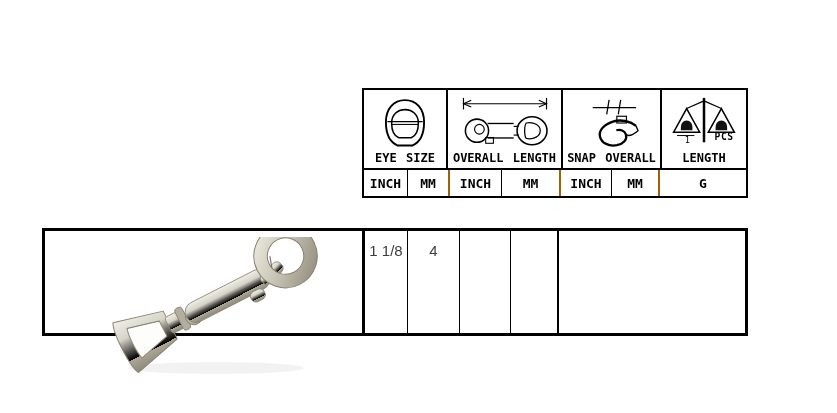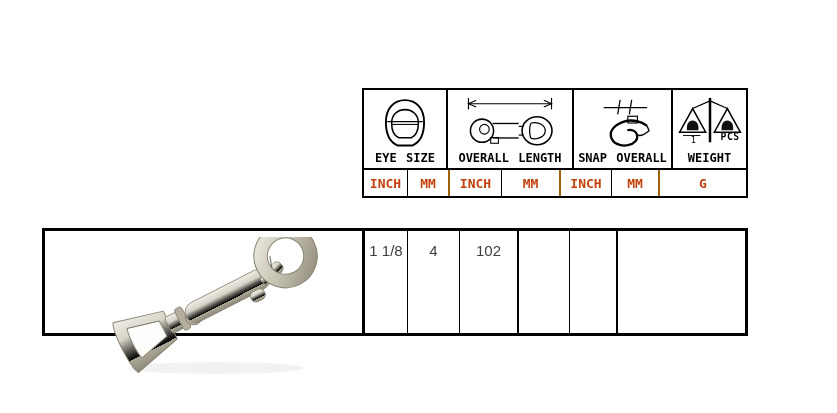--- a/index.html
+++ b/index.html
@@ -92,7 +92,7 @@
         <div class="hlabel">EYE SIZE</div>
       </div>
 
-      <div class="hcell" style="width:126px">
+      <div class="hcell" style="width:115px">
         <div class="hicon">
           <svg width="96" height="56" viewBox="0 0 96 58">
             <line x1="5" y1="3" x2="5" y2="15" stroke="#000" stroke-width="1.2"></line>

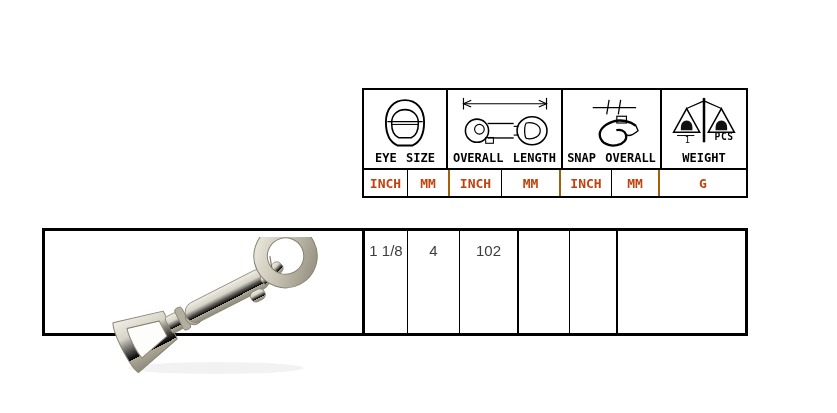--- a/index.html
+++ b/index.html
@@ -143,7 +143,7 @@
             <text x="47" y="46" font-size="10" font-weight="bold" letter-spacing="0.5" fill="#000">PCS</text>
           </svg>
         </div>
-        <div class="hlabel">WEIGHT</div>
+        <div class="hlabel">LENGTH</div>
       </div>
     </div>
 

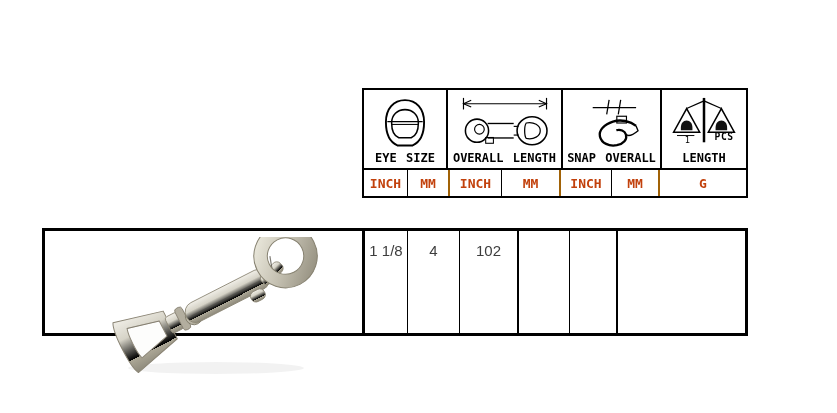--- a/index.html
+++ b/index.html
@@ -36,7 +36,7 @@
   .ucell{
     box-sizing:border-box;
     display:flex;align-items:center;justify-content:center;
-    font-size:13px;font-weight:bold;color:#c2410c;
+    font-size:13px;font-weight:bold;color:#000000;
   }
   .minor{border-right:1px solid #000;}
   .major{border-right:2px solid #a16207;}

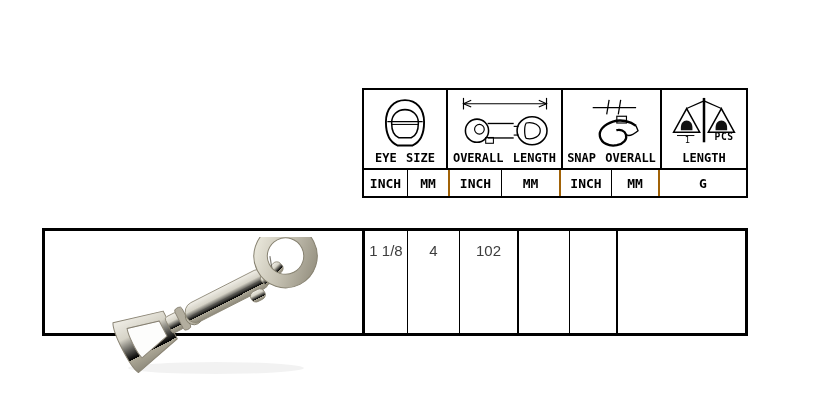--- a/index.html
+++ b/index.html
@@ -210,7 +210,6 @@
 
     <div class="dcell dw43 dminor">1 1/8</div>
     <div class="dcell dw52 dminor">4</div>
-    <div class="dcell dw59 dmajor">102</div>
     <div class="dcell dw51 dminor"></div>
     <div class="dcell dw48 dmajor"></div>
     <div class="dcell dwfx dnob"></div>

-------

Set down the entries again without change. Leave the pictures out.

--- a/index.html
+++ b/index.html
@@ -92,7 +92,7 @@
         <div class="hlabel">EYE SIZE</div>
       </div>
 
-      <div class="hcell" style="width:126px">
+      <div class="hcell" style="width:115px">
         <div class="hicon">
           <svg width="96" height="56" viewBox="0 0 96 58">
             <line x1="5" y1="3" x2="5" y2="15" stroke="#000" stroke-width="1.2"></line>

--- a/index.html
+++ b/index.html
@@ -143,7 +143,7 @@
             <text x="47" y="46" font-size="10" font-weight="bold" letter-spacing="0.5" fill="#000">PCS</text>
           </svg>
         </div>
-        <div class="hlabel">WEIGHT</div>
+        <div class="hlabel">LENGTH</div>
       </div>
     </div>
 

--- a/index.html
+++ b/index.html
@@ -36,7 +36,7 @@
   .ucell{
     box-sizing:border-box;
     display:flex;align-items:center;justify-content:center;
-    font-size:13px;font-weight:bold;color:#c2410c;
+    font-size:13px;font-weight:bold;color:#000000;
   }
   .minor{border-right:1px solid #000;}
   .major{border-right:2px solid #a16207;}

--- a/index.html
+++ b/index.html
@@ -210,7 +210,6 @@
 
     <div class="dcell dw43 dminor">1 1/8</div>
     <div class="dcell dw52 dminor">4</div>
-    <div class="dcell dw59 dmajor">102</div>
     <div class="dcell dw51 dminor"></div>
     <div class="dcell dw48 dmajor"></div>
     <div class="dcell dwfx dnob"></div>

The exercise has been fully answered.